Kostas Tsiropoulos: "I luoghi in cui aveva vissuto", estratto da: "Appunti di prova generale"

Posted May 12th, 2008 by webmaster

ESTRATTO  DA

 

 

KOSTAS TSIROPOULOS

 

APPPUNTI DI PROVA GENERALE

 

CAPITOLO XVII

I LUOGHI IN CUOI AVEVA VISSUTO

 

Di notte aveva fretta di rincasare. Cercava di vivere il più a lungo possibile di notte, perché soltanto nel tenebroso grembo di essa egli sentiva la propria esistenza schiudersi tutta, e poteva rivivere la propria vita con la dolorosa densità dei ricordi.

    Supino sul letto, rievocava non solo le figure e i corpi di coloro che erano passati nella sua figura e ne suo corpo e che,  in un dato momento, avevano determinato il suo modo di esistere. Richiamava alla memoria anche i luoghi nei quali aveva portato a vagare il proprio corpo e dai quali lo aveva portato ndietro – ma non così il proprio spirito. Lo spirito, eterno, inconcepibile, a immagine di Dio, si attardava ancora là, a vagare in quei luoghi perduti: quartieri, case, città, alberghi, stanze in case estranee, scale estranee, balconi, giardini, salotti estranei, letti estranei... Eppure, in un dato momento, per un certo periodo di tempo, quei luoghi erano stati anche suoi. Li aveva acquisiti riscattandoli col tempo del proprio corpo, con sensazioni, percezioni, intuizioni e allucinazioni, pagando tutto con l'essenza della propria esistenza perfino quando, il più delle volte, gli venivano consegnati gratuitamente.  

    Ora, ricordando quei luoghi nella selva della notte, li sentiva ammucchiati dentro di sé in una sequela confusa. Tavolta essi erano filtrati al punto che essi sentiva tutto estenuato dalla loro limpidità, ma di solito erano semispogli, semispenti, semicelati, tra ricordo e oblio.

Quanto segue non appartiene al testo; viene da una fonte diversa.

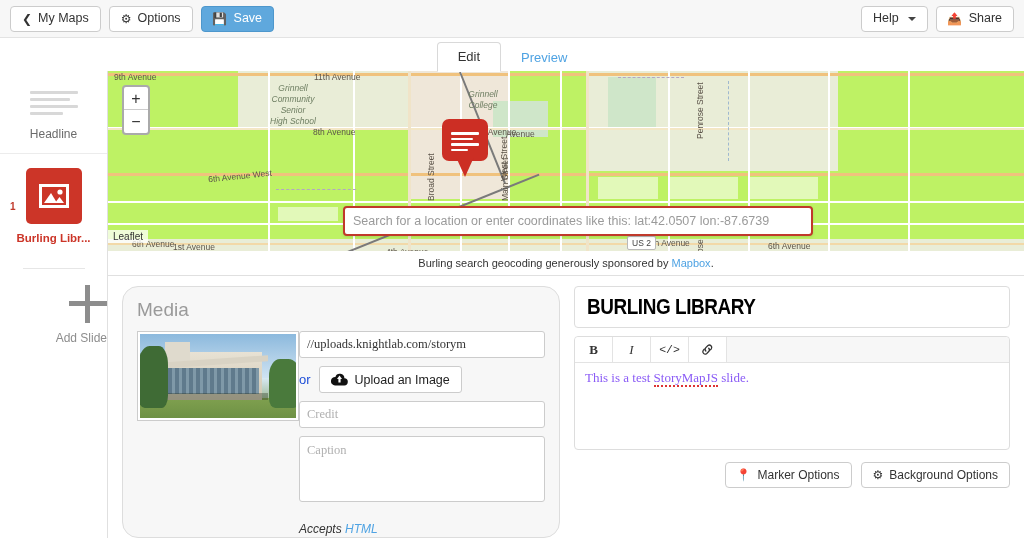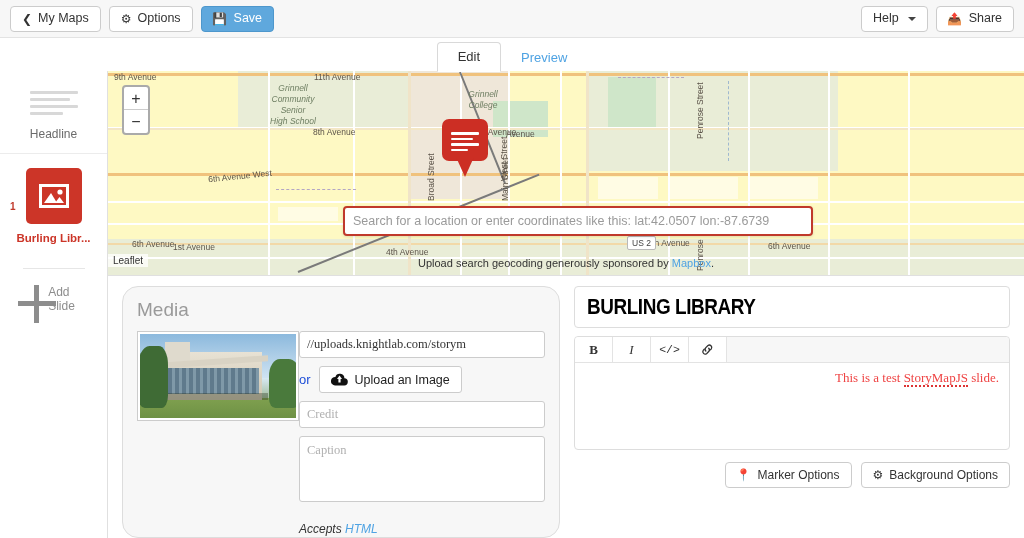--- a/index.html
+++ b/index.html
@@ -105,8 +105,8 @@
 
   
   .maparea {
-    position:absolute; left:108px; top:71px; width:916px; height:204px;
-    overflow:hidden; background:#fef9c3;
+    position:absolute; left:108px; top:71px; width:916px; height:180px;
+    overflow:hidden; background:#bef264;
   }
   .map-bg { position:absolute; inset:0; }
   .road-h { position:absolute; height:3px; background:#f0c27d; left:0; right:0; }

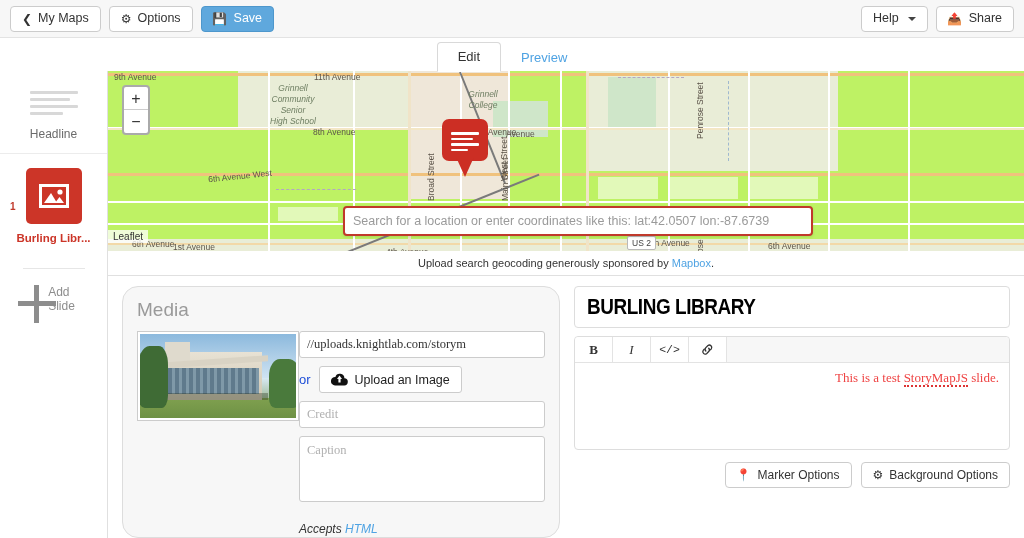--- a/index.html
+++ b/index.html
@@ -470,7 +470,7 @@
   </div>
 
   <div class="geo-credit">
-    <span>Upload search geocoding generously sponsored by </span><a href="#">Mapbox</a><span>.</span>
+    <span>Burling search geocoding generously sponsored by </span><a href="#">Mapbox</a><span>.</span>
   </div>
   <div class="map-sep"></div>
 

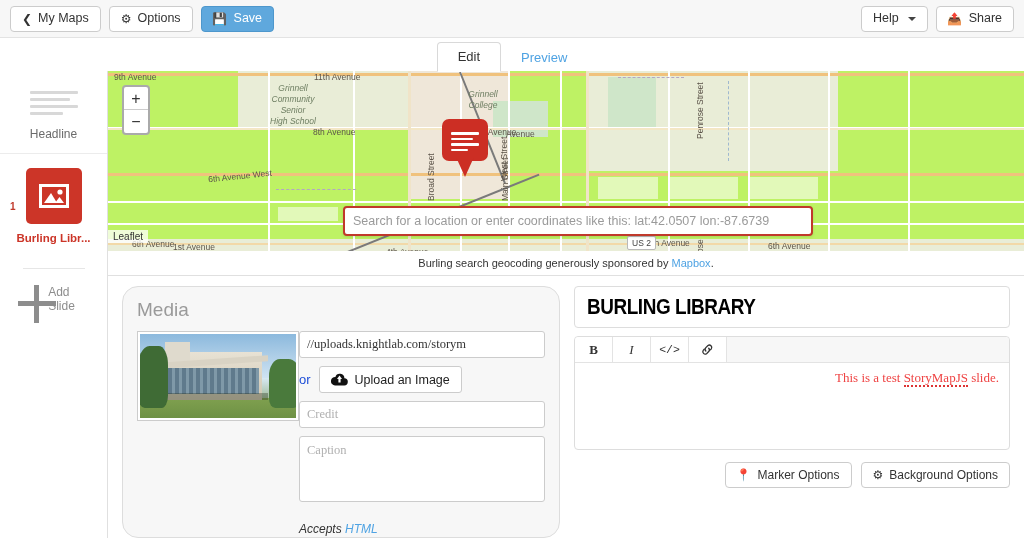--- a/index.html
+++ b/index.html
@@ -90,8 +90,8 @@
   }
   .sb-divider { width:62px; height:1px; background:#e6e6e6; margin:14px 0 0; }
   .sb-add {
-    width:100%; padding:16px 18px 0; display:flex; flex-direction:row;
-    align-items:flex-start; cursor:pointer;
+    width:100%; padding:16px 0 0; display:flex; flex-direction:column;
+    align-items:flex-end; cursor:pointer;
   }
   .plus {
     position:relative; width:38px; height:38px; margin-bottom:8px;

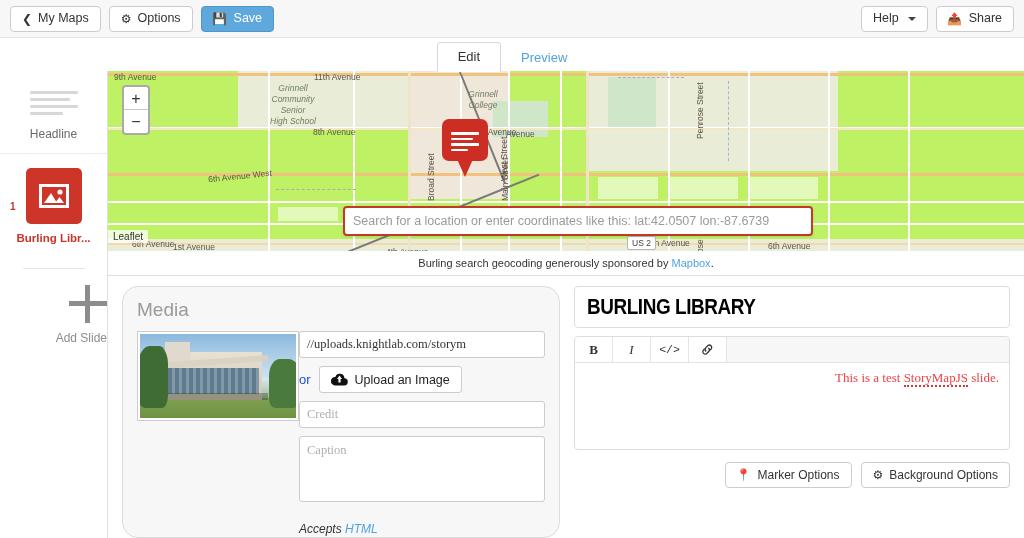--- a/index.html
+++ b/index.html
@@ -297,7 +297,7 @@
   .rte-btn.code { font-size:11.5px; font-family:"Liberation Mono", monospace; }
   .rte-body {
     flex:1; padding:7px 10px; font-family:"Liberation Serif", serif;
-    font-size:13px; color:#ef4444;text-align:right;
+    font-size:13px; color:#8b5cf6;
   }
   .spell { border-bottom:2px dotted #d33; }
   .opt-row { display:flex; justify-content:flex-end; gap:9px; margin-top:4px; }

    Quali erano i luoghi ai quali, nell'oscurità, sentiva di dire addio, sprofondato nella reminiscenza, mentre il silenzio del mondo, là fuori, lo proteggeva, a mezzanotte? Luoghi che gli erano stati donati, paesi vicini, paesi lontani, città gremite di parole straniere, parole di altre lingue, moltitudini di figure straniere che vivevano, si muovevano, lavoravano, conversavano, si amavano o si odiavano, mangiavano e dormivano in case straniere sconosciute, i camere sibilline, in letti mai sfiorati dalla fantasia...

    E dove si trovavano ora quelle moltitudini di uomini, perduti nella materia del ricordo? Dov'erano quei paesi, quelle antiche città dall'anima profonda, le strade, le piazze, le chiese immerse nel denso silenzio degli angeli, sacre viscere del mondo, i musei in cui diademi d'immortalità sfidano il tempo, i giardini frequentati da segreti cinguettii di uccellini e dal mormorio di acque fra un tripudio di colori... dov'erano? Ma esisterono realmente, per lui, oppure eran fatti della stessa materia del sogno – del sogno della vita e del sogno della morte?

    Proprio in quella notte in cui desiderava spogliare la sua anima delle esperienze vissute nel mondo, nell'oscurità appena rischiarata da una tenuissima luce, tutti quei luoghi ritornavano a lui diafani, come appena trapunti su seta splendente, e capì allora l'incommensurabile ricchezza dei propri ricordi. Se ne sentì sopraffatto e, per un istante, ne gustò l'ebbrezza.

    Alzatosi, si diresse in silenzio verso le icone che proteggono la casa e lui. Le guardò, e tutti quei luoghi, le campagne, le città che gemevano dentro di lui, si acquietarono.

    Aveva vissuto con una malinconia profondissima, celata a tutti gli uomini. Il destriero che da giovane aveva cavalcato per vagare nelle contrade del mondo, in antiche città d'Oriente e d'Occidente, era il cavallo della solitudine. Lo aveva veduto galoppare attraverso gli incantamenti della notte, ma il dolore della mortalità che aveva conosciuto bambino,, gli aveva reso lo sguardo malinconico. Ora era certo che tutto e tutti sono incisi sull'acqua del tempo.

    Quella notte, risalendo a ritroso in tanti anni della propria vita, era sceso fino alla foce del proprio tempo. In quelle sue ultime notti, era giunto alla fatale confluenza del suo fiume con l'immenso oceano dell'achronon (del non-tempo, allora/ora che il colpo della morte stava per scagliarti nella silenziosa essenza di Dio, nel risplendente mare aperto dell'eternità..

    Sarebbero andati ad affondare là anche quei luoghi, le case, le vie, le piazze, le chiese, gli uomini che quella notte egli richiamava alla memoria.